Repeat exactly the line that contains "shipping: none -> 22.34" and every line after it, down to the last line of the entries below. Do not include pictures.

**Itemized modification records:**
※ ※ ※

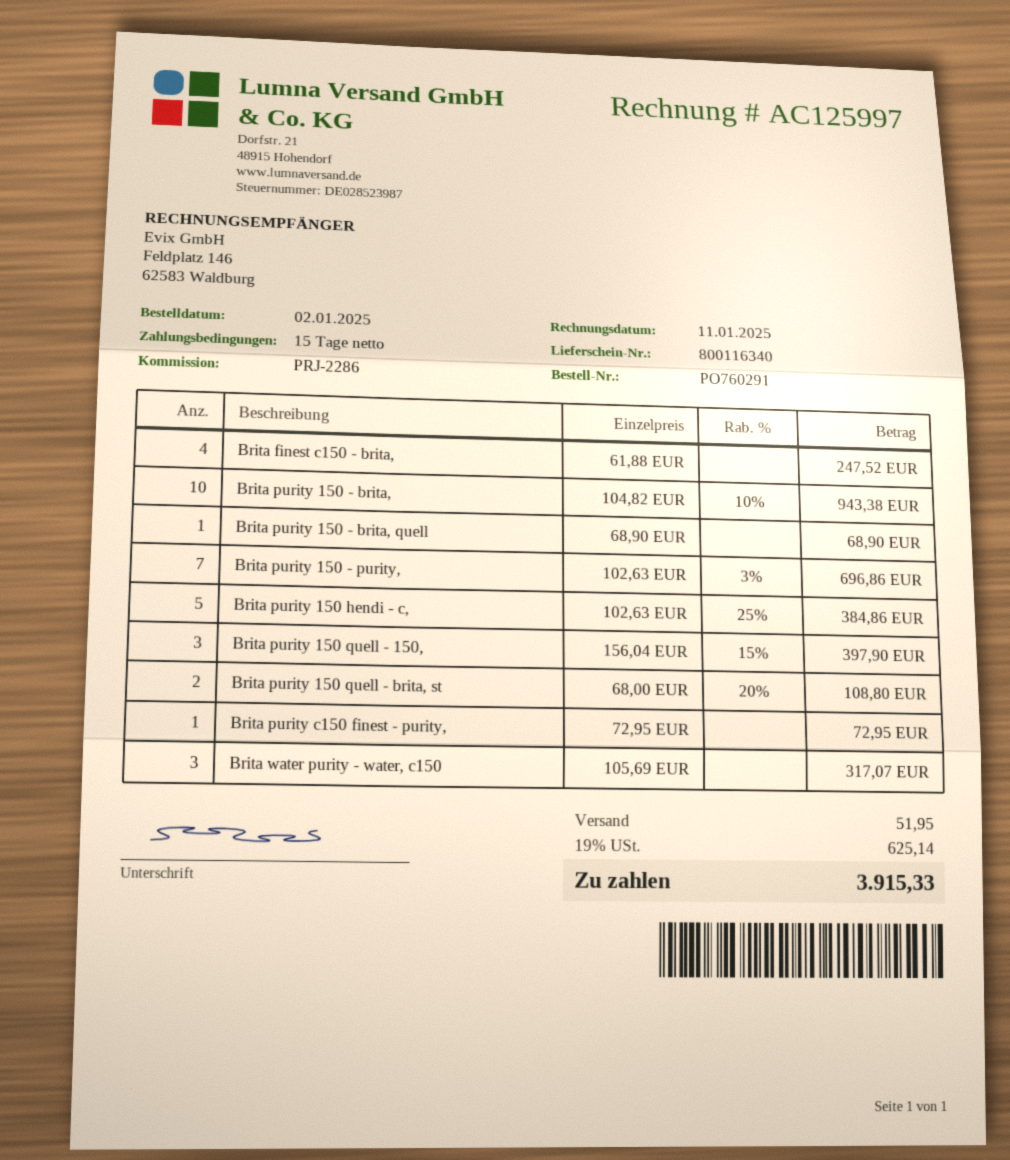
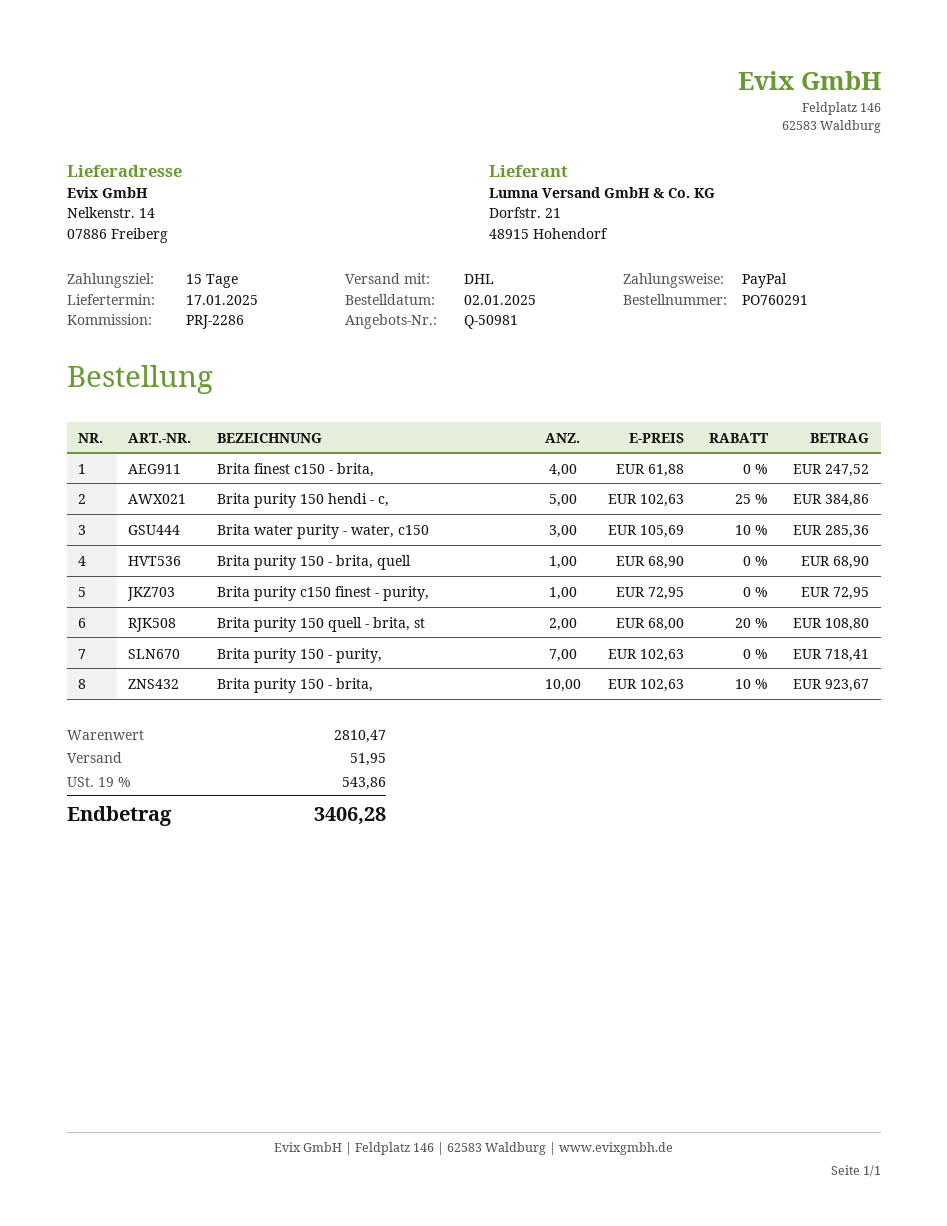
Brita purity 150 - brita,: 10 x 104.82 - 10% = 943.38 -> 10 x 102.63 - 10% = 923.67
Brita purity 150 - purity,: 7 x 102.63 - 3% = 696.86 -> 7 x 102.63 = 718.41
Brita purity 150 quell - 150,: 3 x 156.04 - 15% = 397.90 -> none
Brita water purity - water, c150: 3 x 105.69 = 317.07 -> 3 x 105.69 - 10% = 285.36
tax: 19% = 625.14 -> 19% = 543.86
total: 3915.33 -> 3406.28

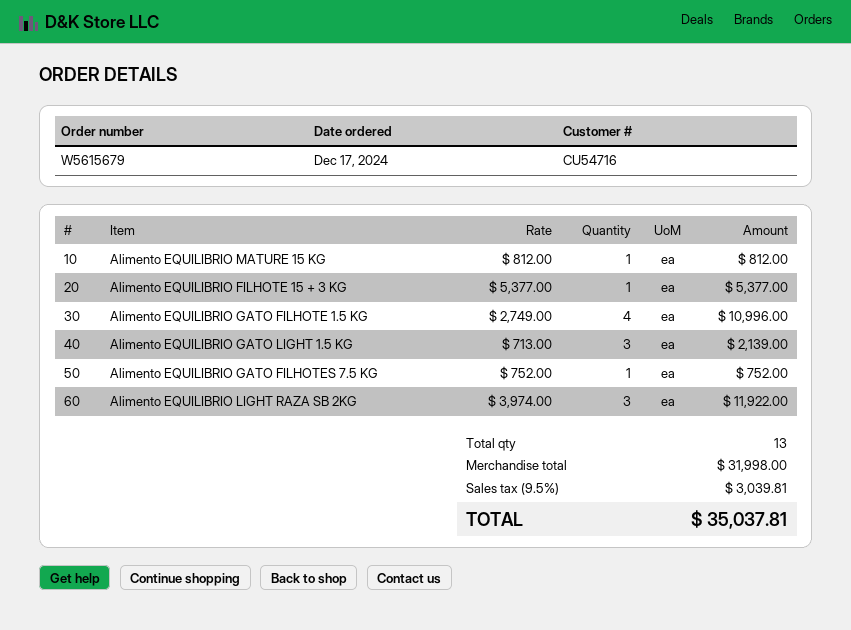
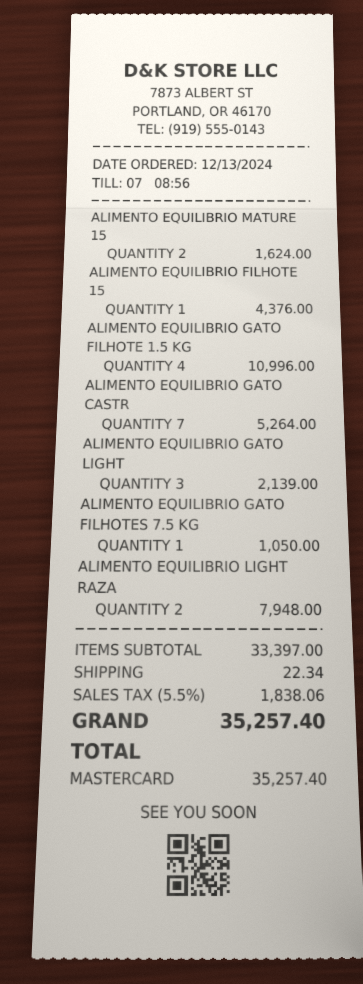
order date: 2024-12-17 -> 2024-12-13
Alimento EQUILIBRIO MATURE 15 KG: 1 for 812.00 -> 2 for 1624.00
Alimento EQUILIBRIO FILHOTE 15 + 3 KG: 1 for 5377.00 -> 1 for 4376.00
Alimento EQUILIBRIO GATO FILHOTES 7.5 KG: 1 for 752.00 -> 1 for 1050.00
Alimento EQUILIBRIO LIGHT RAZA SB 2KG: 3 for 11922.00 -> 2 for 7948.00
ALIMENTO EQUILIBRIO GATO CASTR: none -> 7 for 5264.00
subtotal: 31998.00 -> 33397.00
shipping: none -> 22.34
tax: 9.5% = 3039.81 -> 5.5% = 1838.06
total: 35037.81 -> 35257.40

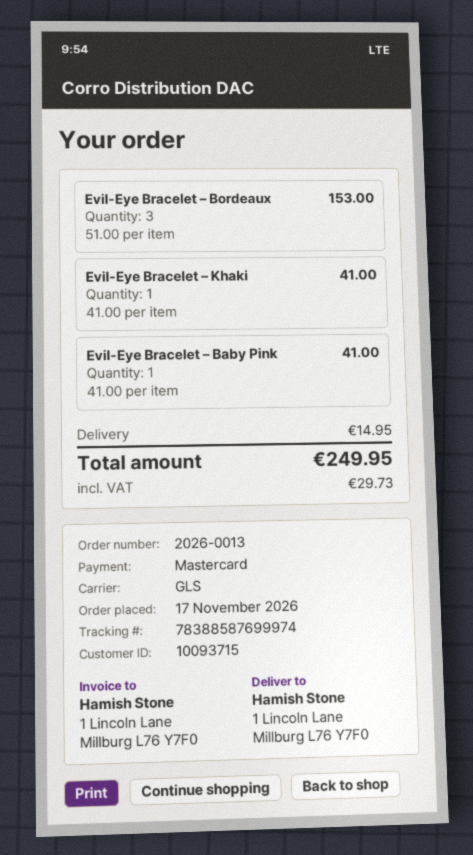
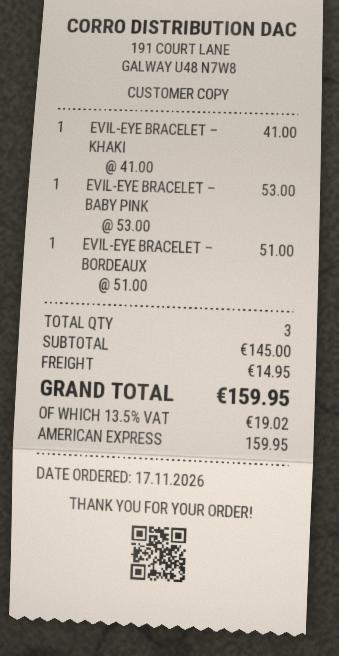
payment method: Mastercard -> American Express
Evil-Eye Bracelet – Bordeaux: 3 x 51.00 = 153.00 -> 1 x 51.00 = 51.00
Evil-Eye Bracelet – Baby Pink: 1 x 41.00 = 41.00 -> 1 x 53.00 = 53.00
tax: 29.73 -> 19.02
total: 249.95 -> 159.95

※ ※ ※

**Task response:**
shipping: none -> 22.34
tax: 9.5% = 3039.81 -> 5.5% = 1838.06
total: 35037.81 -> 35257.40

payment method: Mastercard -> American Express
Evil-Eye Bracelet – Bordeaux: 3 x 51.00 = 153.00 -> 1 x 51.00 = 51.00
Evil-Eye Bracelet – Baby Pink: 1 x 41.00 = 41.00 -> 1 x 53.00 = 53.00
tax: 29.73 -> 19.02
total: 249.95 -> 159.95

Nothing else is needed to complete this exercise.